Detected change data
*** Block opens ***

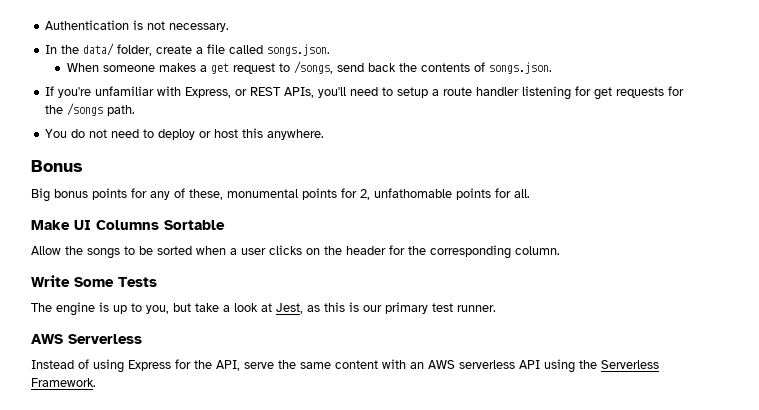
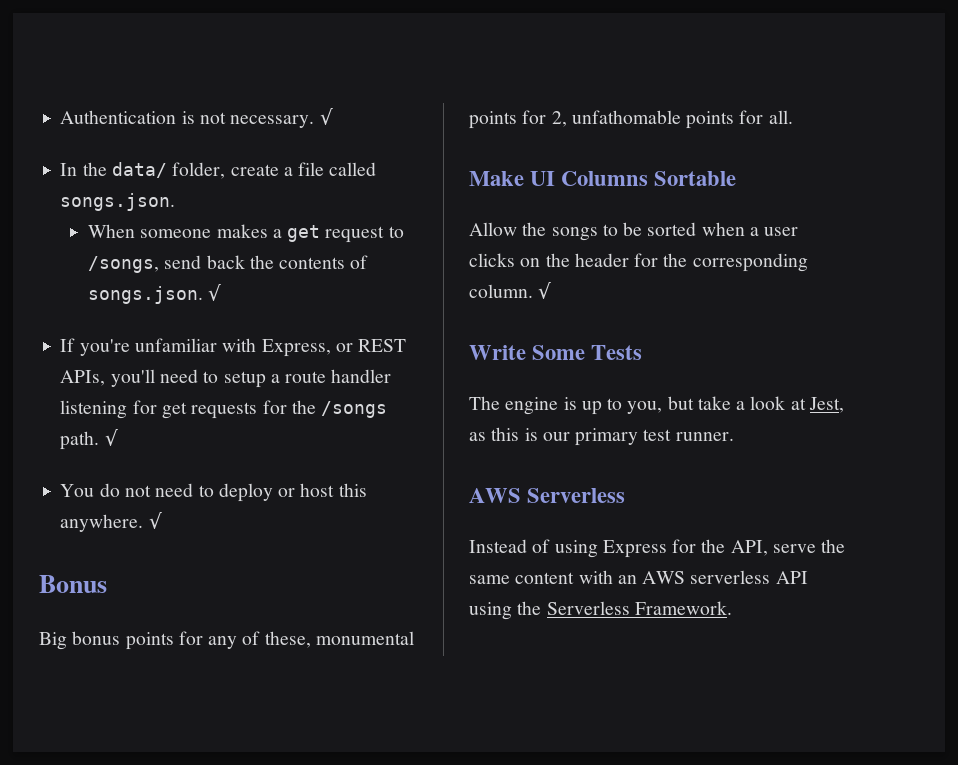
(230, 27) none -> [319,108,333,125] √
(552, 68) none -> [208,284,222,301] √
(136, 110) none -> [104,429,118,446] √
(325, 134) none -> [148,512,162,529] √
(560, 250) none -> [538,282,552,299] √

*** Block closes ***

Please set down every record exactly as it appears, leaving out the pictures.

(230, 27) none -> [319,108,333,125] √
(552, 68) none -> [208,284,222,301] √
(136, 110) none -> [104,429,118,446] √
(325, 134) none -> [148,512,162,529] √
(560, 250) none -> [538,282,552,299] √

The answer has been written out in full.